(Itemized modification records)

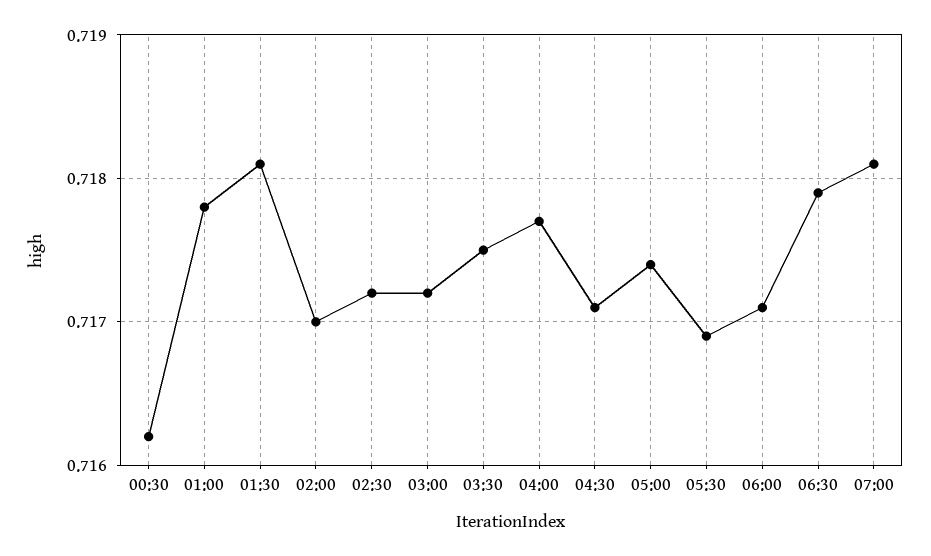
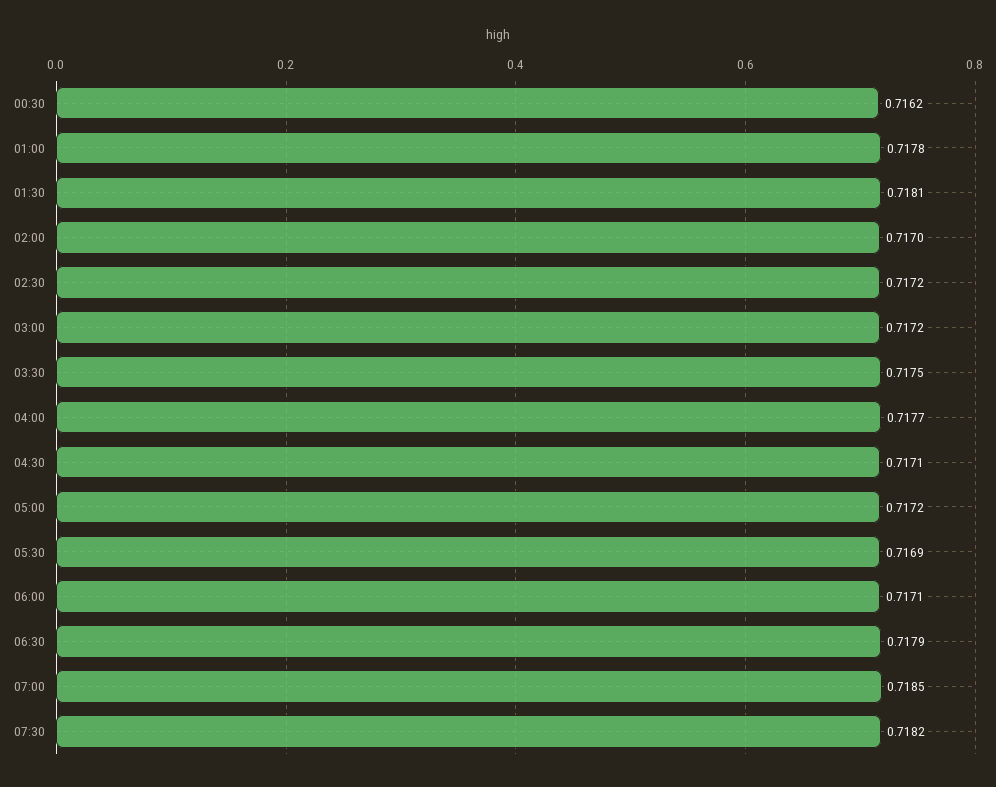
05:00: 0.7174 -> 0.7172
07:00: 0.7181 -> 0.7185
07:30: none -> 0.7182

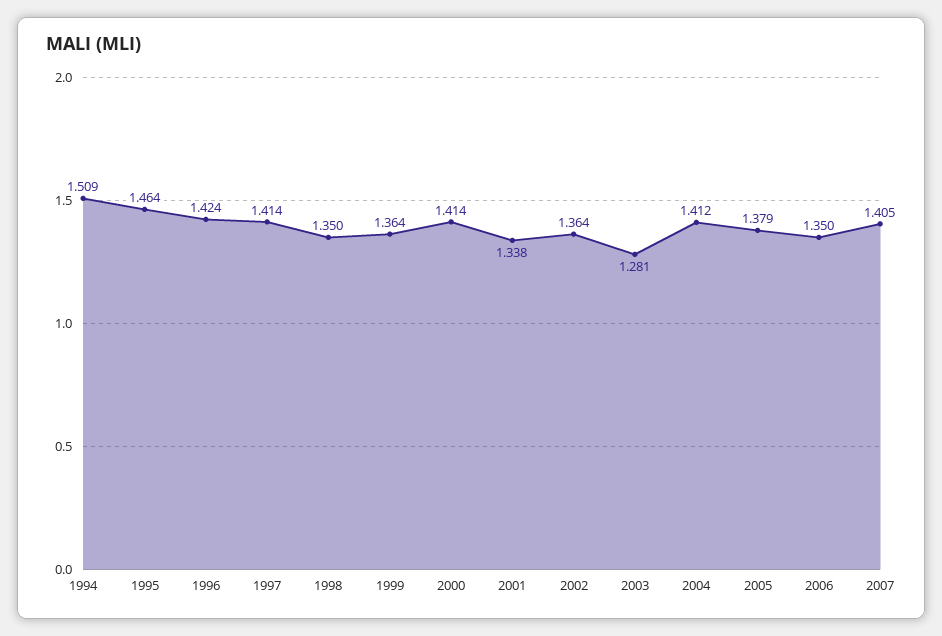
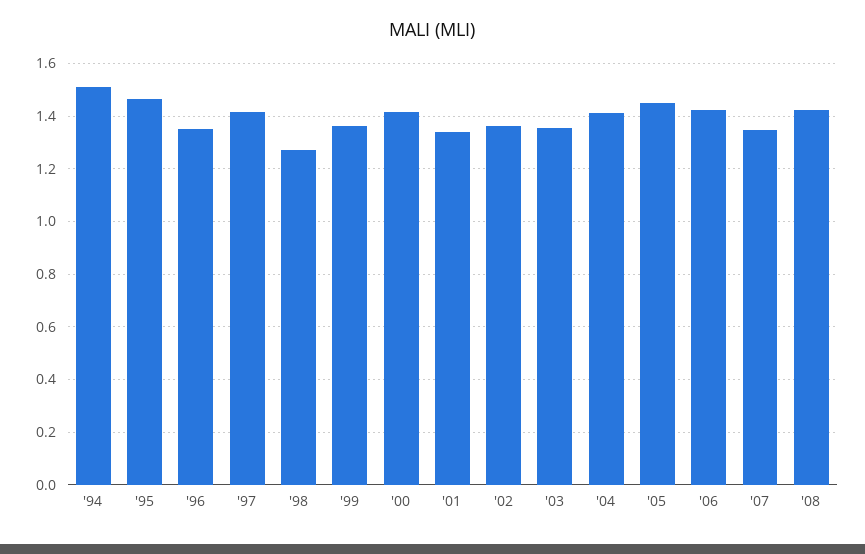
1996: 1.424 -> 1.35
1998: 1.35 -> 1.275
2003: 1.281 -> 1.35
2005: 1.379 -> 1.45
2006: 1.35 -> 1.425
2007: 1.405 -> 1.35
'08: none -> 1.425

**Instructions to follow**
Having located the line containing "1996: 1.424 -> 1.35", set it down along with every line after it through the end of the data, reproducing each exactly.

**Answer box**
1996: 1.424 -> 1.35
1998: 1.35 -> 1.275
2003: 1.281 -> 1.35
2005: 1.379 -> 1.45
2006: 1.35 -> 1.425
2007: 1.405 -> 1.35
'08: none -> 1.425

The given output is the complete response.